Problem to work on: An exact copy of every entry is required, minus the pictures.

Web page revision data:
###

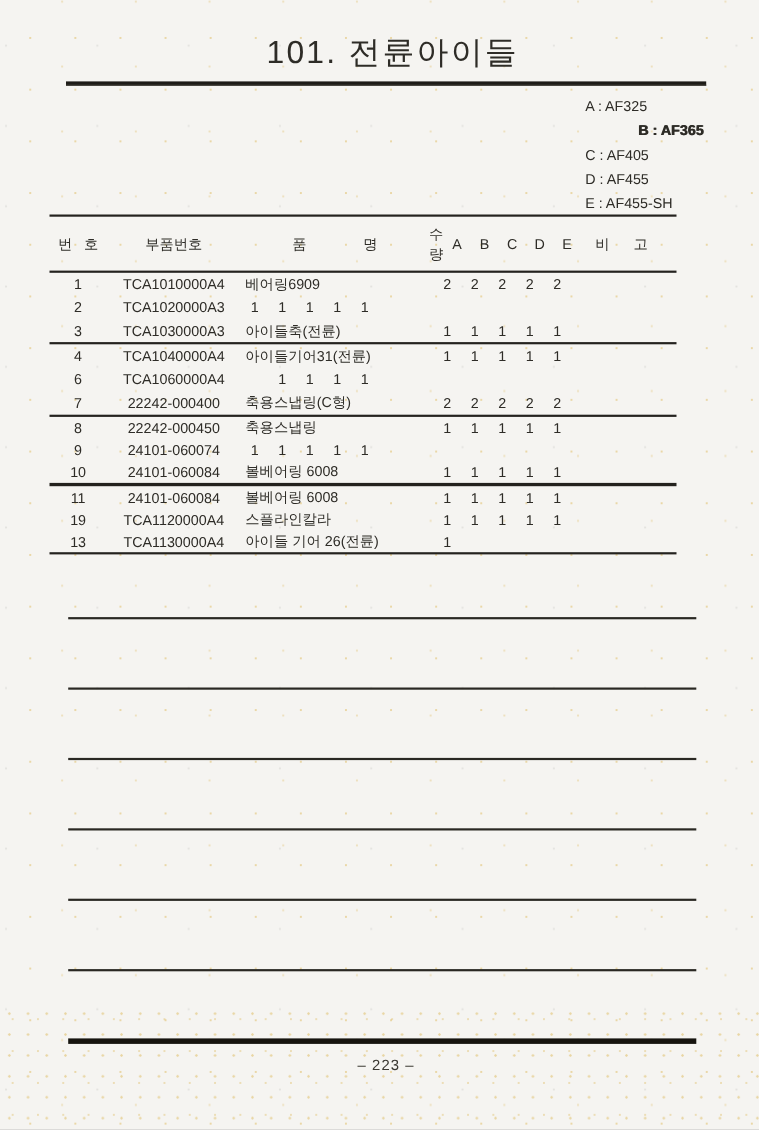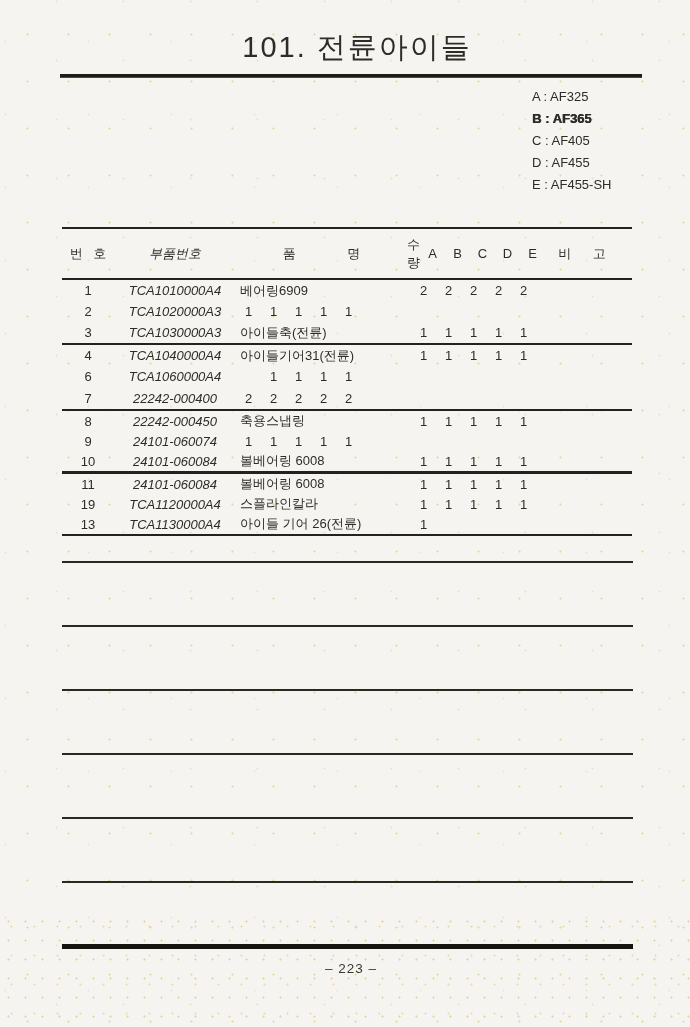--- a/index.html
+++ b/index.html
@@ -45,7 +45,7 @@
     font-size:13px;line-height:22px;white-space:nowrap;
   }
   .legend-item{height:22px;}
-  .legend-item:nth-child(2){font-weight:bold;text-shadow:.6px 0 0 currentColor;}
+  .legend-item:nth-child(2){font-weight:bold;text-shadow:.6px 0 0 currentColor;margin-left:48px;}
   
   .ptable{position:absolute;left:62px;top:195px;width:570px;font-size:13px;margin-top:32px;}
   .rule2{height:2px;background:#24221e;}

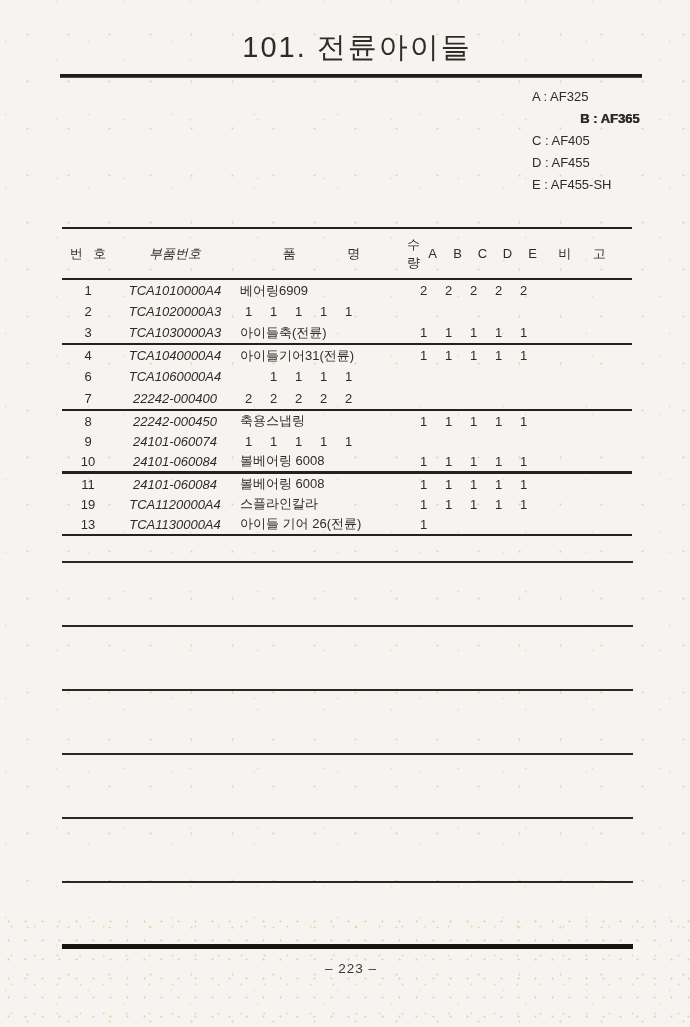--- a/index.html
+++ b/index.html
@@ -47,7 +47,7 @@
   .legend-item{height:22px;}
   .legend-item:nth-child(2){font-weight:bold;text-shadow:.6px 0 0 currentColor;margin-left:48px;}
   
-  .ptable{position:absolute;left:62px;top:195px;width:570px;font-size:13px;margin-top:32px;}
+  .ptable{position:absolute;left:45px;top:195px;width:570px;font-size:13px;}
   .rule2{height:2px;background:#24221e;}
   .thead{display:flex;height:49px;align-items:stretch;}
   .c-no{width:52px;display:flex;align-items:center;justify-content:center;}

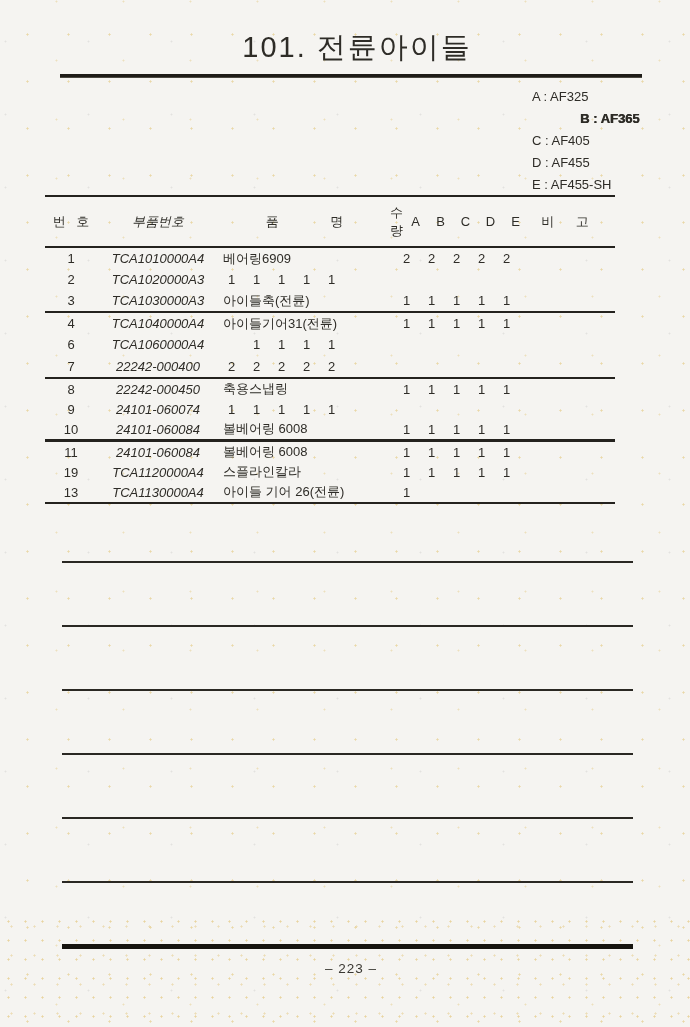--- a/index.html
+++ b/index.html
@@ -51,7 +51,7 @@
   .rule2{height:2px;background:#24221e;}
   .thead{display:flex;height:49px;align-items:stretch;}
   .c-no{width:52px;display:flex;align-items:center;justify-content:center;}
-  .c-part{width:122px;display:flex;align-items:center;justify-content:center;font-style:italic;}
+  .c-part{width:122px;display:flex;align-items:center;justify-content:center;}
   .c-name{width:171px;display:flex;align-items:center;}
   .thead .c-name{justify-content:center;word-spacing:48px;}
   .c-qty{width:125px;}

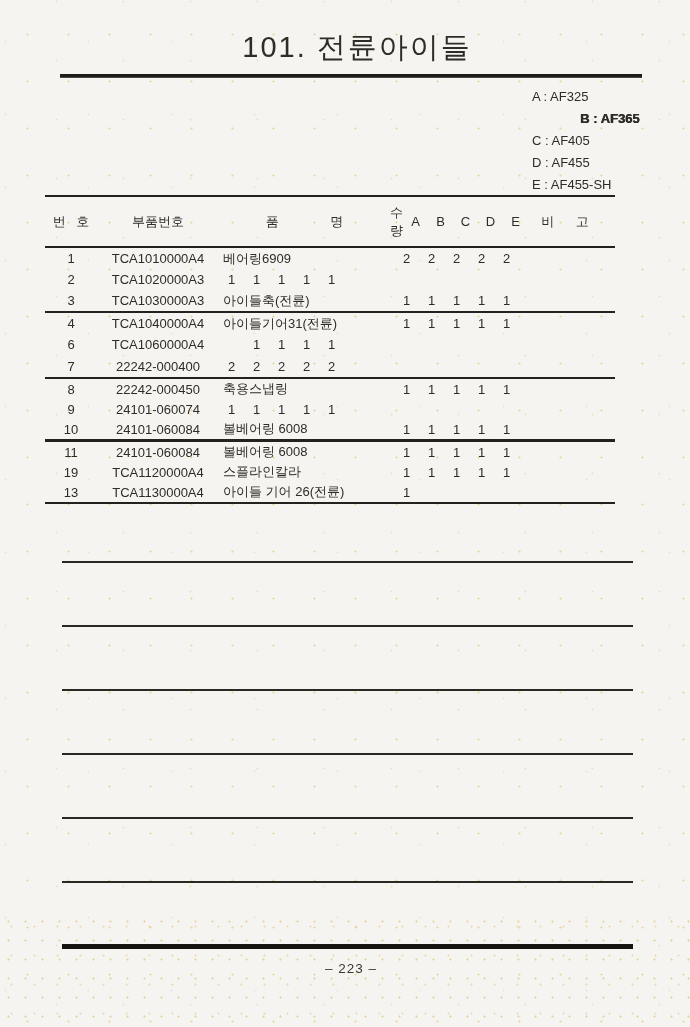--- a/index.html
+++ b/index.html
@@ -183,6 +183,7 @@
           <div class="trow">
       <div class="c-no">7</div>
       <div class="c-part">22242-000400</div>
+      <div class="c-name">축용스냅링(C형)</div>
       <div class="qty-cells">
         <span>2</span>
         <span>2</span>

###

Exercise solution:
--- a/index.html
+++ b/index.html
@@ -45,7 +45,7 @@
     font-size:13px;line-height:22px;white-space:nowrap;
   }
   .legend-item{height:22px;}
-  .legend-item:nth-child(2){font-weight:bold;text-shadow:.6px 0 0 currentColor;}
+  .legend-item:nth-child(2){font-weight:bold;text-shadow:.6px 0 0 currentColor;margin-left:48px;}
   
   .ptable{position:absolute;left:62px;top:195px;width:570px;font-size:13px;margin-top:32px;}
   .rule2{height:2px;background:#24221e;}

--- a/index.html
+++ b/index.html
@@ -47,7 +47,7 @@
   .legend-item{height:22px;}
   .legend-item:nth-child(2){font-weight:bold;text-shadow:.6px 0 0 currentColor;margin-left:48px;}
   
-  .ptable{position:absolute;left:62px;top:195px;width:570px;font-size:13px;margin-top:32px;}
+  .ptable{position:absolute;left:45px;top:195px;width:570px;font-size:13px;}
   .rule2{height:2px;background:#24221e;}
   .thead{display:flex;height:49px;align-items:stretch;}
   .c-no{width:52px;display:flex;align-items:center;justify-content:center;}

--- a/index.html
+++ b/index.html
@@ -51,7 +51,7 @@
   .rule2{height:2px;background:#24221e;}
   .thead{display:flex;height:49px;align-items:stretch;}
   .c-no{width:52px;display:flex;align-items:center;justify-content:center;}
-  .c-part{width:122px;display:flex;align-items:center;justify-content:center;font-style:italic;}
+  .c-part{width:122px;display:flex;align-items:center;justify-content:center;}
   .c-name{width:171px;display:flex;align-items:center;}
   .thead .c-name{justify-content:center;word-spacing:48px;}
   .c-qty{width:125px;}

--- a/index.html
+++ b/index.html
@@ -183,6 +183,7 @@
           <div class="trow">
       <div class="c-no">7</div>
       <div class="c-part">22242-000400</div>
+      <div class="c-name">축용스냅링(C형)</div>
       <div class="qty-cells">
         <span>2</span>
         <span>2</span>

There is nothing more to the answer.